The circular refinement process for new technology drives the need and requirement to improve returns on investment. "Whether we get giant relative improvements or absolute improvements from here is almost a moot point," Wicklund said.

Long-term, consistent returns paid in by diligent cost control and efficiencies bring attention to the current shale boom. "It changed the paradigm," Wicklund said. When conventional E&P companies traditionally relied on wildcatting, it was a gamble. Shale plays are now produced and developed as manufacturing exercises. This industrialization has provided an environment featuring repetitive operations with more predicatable results.

"These projects are predictable, and they have high capital costs, so you have a whole block of people looking to put money into these plays and then get their money back," Wicklund said. "Returns actually can be calculated and improved on. Investors can judge which company is generating the best returns."

drilling location

Opening the curtain on technology

Horizontal drilling, PDC bits, pressure pumping, and proppants combined have drastically optimized the

factory approach to developing shale plays around the world. The important point here is that the shale revolution is considered to have begun in 2007. Baker Hughes started counting horizontal rigs in 1989. Pressure pumping has been around for almost 60 years. "All of these technologies have been around for a while," Wicklund said. There was no instantaneous revolution in technology. More importantly, the combination of these technologies and their continual refinement contributed to the shale barrier finally being broken. "The whole point of this was to improve returns," Wicklund said.

Once again, the argument becomes whether technology and innovation drive returns or whether returns drive technology and innovation.

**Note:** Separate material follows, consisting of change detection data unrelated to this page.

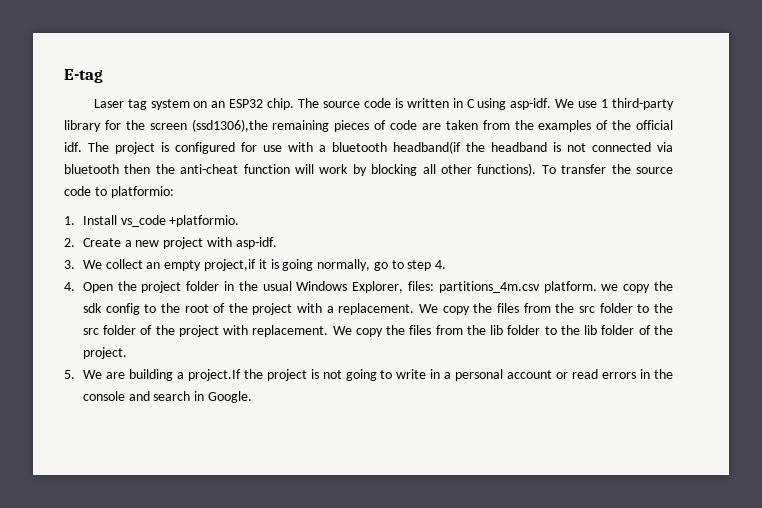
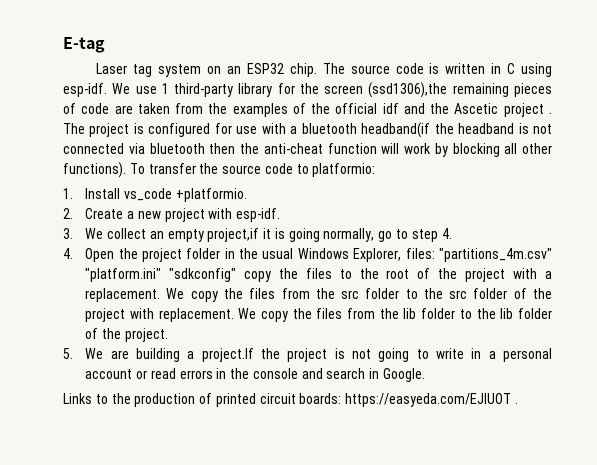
- The source code is written in C using asp-idf.
+ The source code is written in C using esp-idf.
- We use 1 third-party library for the screen (ssd1306),the remaining pieces of code are taken from the examples of the official idf.
+ We use 1 third-party library for the screen (ssd1306),the remaining pieces of code are taken from the examples of the official idf and the Ascetic project .
- 2. Create a new project with asp-idf.
+ 2. Create a new project with esp-idf.
- 4. Open the project folder in the usual Windows Explorer, files: partitions_4m.csv platform. we copy the sdk config to the root of the project with a replacement.
+ 4. Open the project folder in the usual Windows Explorer, files: "partitions_4m.csv" "platform.ini" "sdkconfig" copy the files to the root of the project with a replacement.
+ Links to the production of printed circuit boards: https://easyeda.com/EJIUOT .

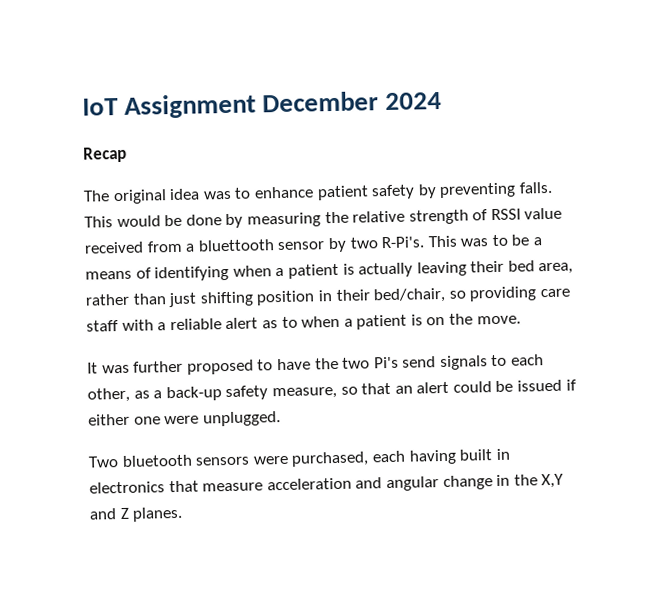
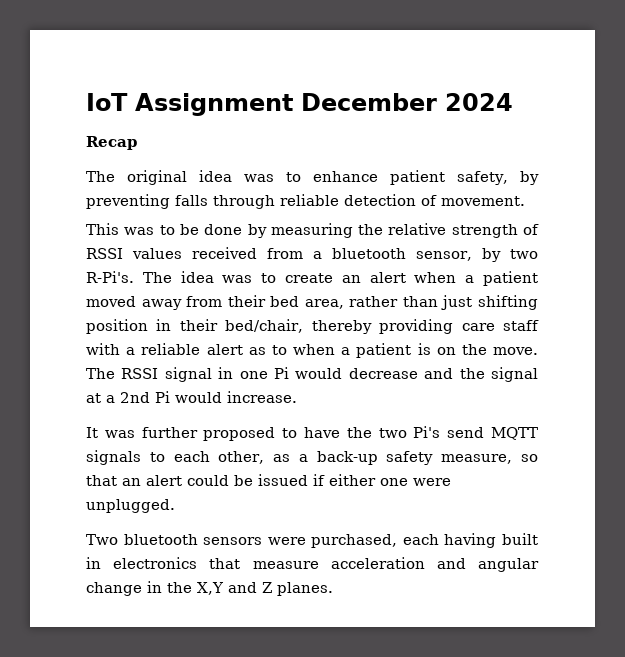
- The original idea was to enhance patient safety by preventing falls. This would be done by measuring the relative strength of RSSI value received from a bluettooth sensor by two R-Pi's.
+ The original idea was to enhance patient safety, by preventing falls through reliable detection of movement.
+ This was to be done by measuring the relative strength of RSSI values received from a bluetooth sensor, by two R-Pi's.
- This was to be a means of identifying when a patient is actually leaving their bed area, rather than just shifting position in their bed/chair, so providing care staff with a reliable alert as to when a patient is on the move.
+ The idea was to create an alert when a patient moved away from their bed area, rather than just shifting position in their bed/chair, thereby providing care staff with a reliable alert as to when a patient is on the move. The RSSI signal in one Pi would decrease and the signal at a 2nd Pi would increase.
- It was further proposed to have the two Pi's send signals to each other, as a back-up safety measure, so that an alert could be issued if either one were unplugged.
+ It was further proposed to have the two Pi's send MQTT signals to each other, as a back-up safety measure, so that an alert could be issued if either one were unplugged.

Wicklund cited Schlumberger's introduction of its HiWAY frac system. "This technology improved production in the Haynesville and the Eagle Ford significantly," he said. "With all of the equipment seen during the HiWAY frac in the Eagle Ford, the only difference was the chemistry and the blending technology – nothing else." Rather than seeing brand new, dramatic technologies coming into the market, the shale plays have primarily been enhanced by continued refinements.

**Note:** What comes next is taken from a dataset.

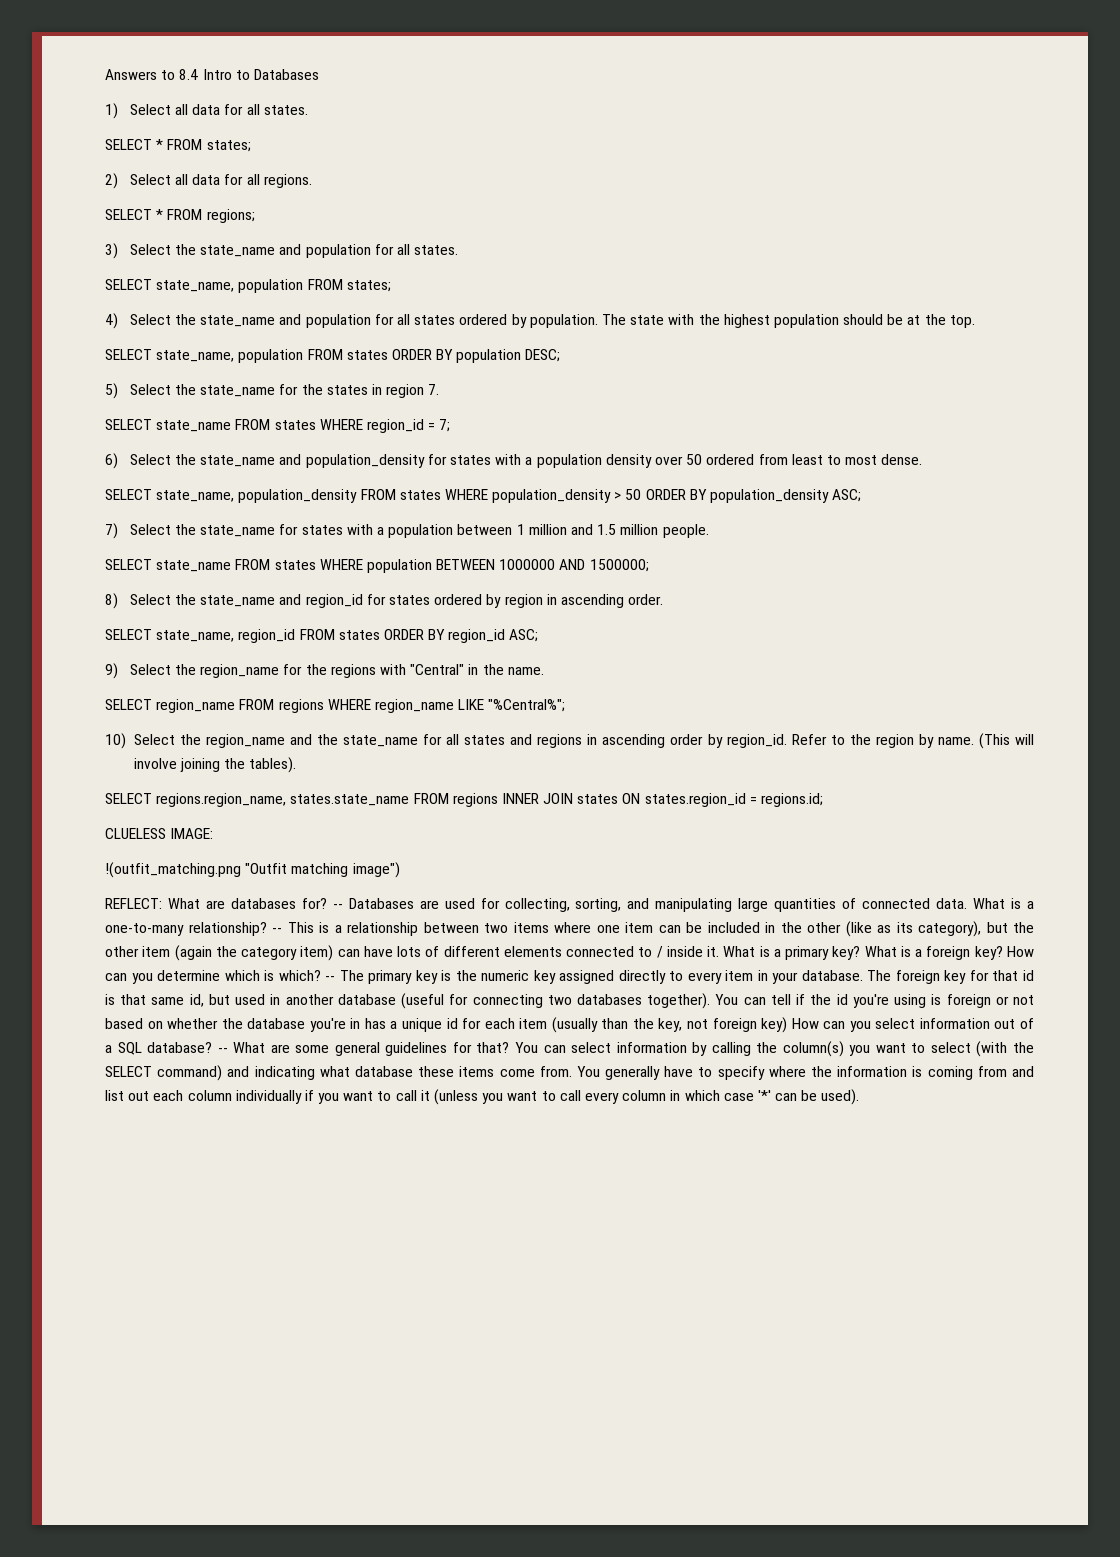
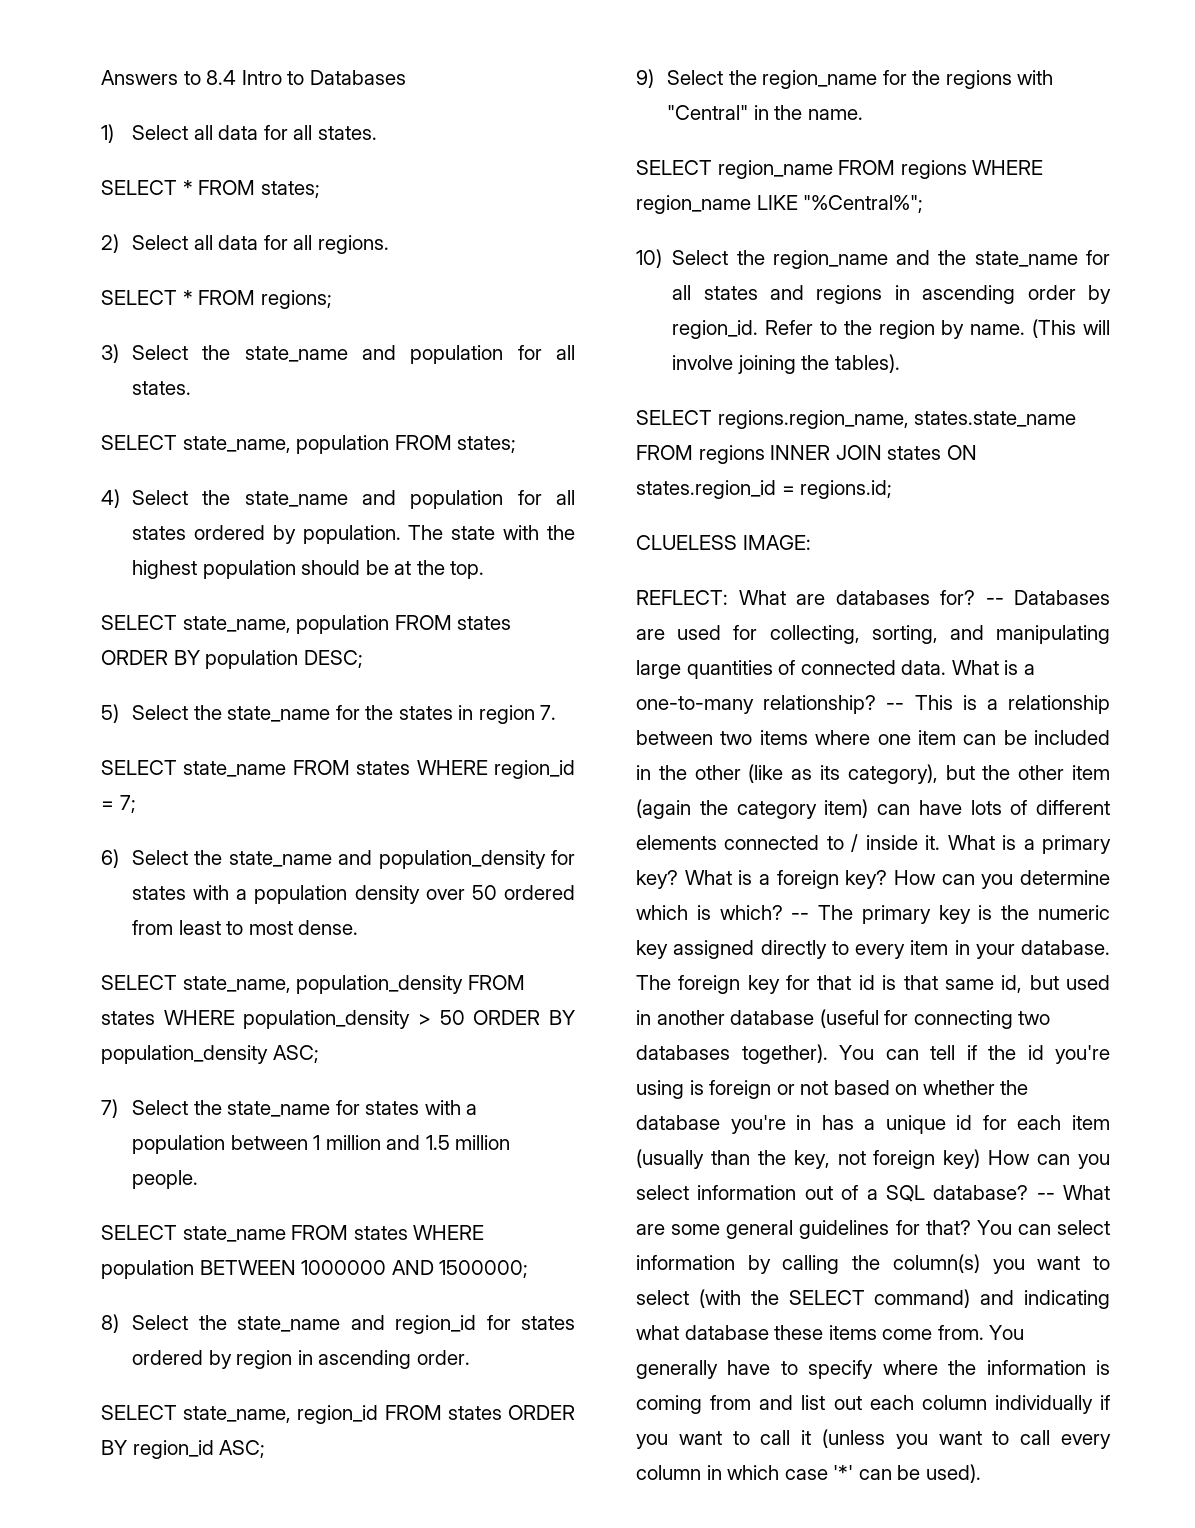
- !(outfit_matching.png "Outfit matching image")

Prime objectives include the maximized recovery of hydrocarbons in place. "The prime objective for the oilfield service industry and its highest returns is to provide the technology to do this," Wicklund said. "The oilfield industry will continue to refine the technology; the E&P companies will continue to manage the operations. They will reward the companies that make that possible," he added.

Bottom line

Where the bottom line is concerned, advanced tools and systems are refined through trial and error. Both operators and service companies have a vested interest in identifying weak spots in the technological landscape and working together to engineer a solution.

Robert Banks, executive vice president and chief operating officer, Swift Energy Co., also said at DUG Fort Worth, "This is what drives the bottom line: continuous improvement, embracing technology, and successfully managing all parts of the business – this will help you deliver economic results for your company and its shareholders."

New RSS system drills faster
Unconventional operations benefit from smooth, fast runs.


Operators can drastically reduce cycle times by landing a well sooner. Eliminating slides and delivering consistent steering and high ROP, even in high stick-slip environments, are prime objectives in directional drilling applications. Smooth curves and straight tangents with better hole qualities can result in more effective fracturing operations and higher production rates. Baker Hughes' AutoTrak Curve rotary steerable system (RSS) has been achieving these goals in one run. It also provides continuous string rotation, which maximizes overall efficiency by reducing torque and drag to provide a high-quality well bore, better hole cleaning, and less cleanup time.

The technology is proving better drilling economics, exact wellbore placement, and faster drilling in unconventional plays. It reduces the time on the well with reliable performance, less risk, and an improved bottom line.

The unit is designed as an all-in-one solution that features real-time azimuthal gamma ray for precise steering with accurate near-bit measurements. Expandable pads on a slow-rotating sleeve maintain precise trajectory and proper circulation for carrying cuttings out of the hole. Surface control of the directional capability maintains drilling plans and allows on-the-fly target changes when needed. The company's PDC bit technology allows for better weight-on-bit, improved hydraulic efficiency, and longer life in tough formations.

men working on the Autotrak Curve RSS system

The Autotrak Curve RSS system is a fully equipped, ready-to-use directional drilling package that provides full surface control with full rotation for smoother well bores, often in one run. (Image courtesy of Baker Hughes)

Utica success

A client operating in the Utica formation of the Appalachian basin contacted Baker Hughes to drill an 8°/30.5-m (8°/100-ft) dogleg severity curve section. The client's drilling plan included a hard line avoidance at total depth, and the client wanted to significantly improve ROP.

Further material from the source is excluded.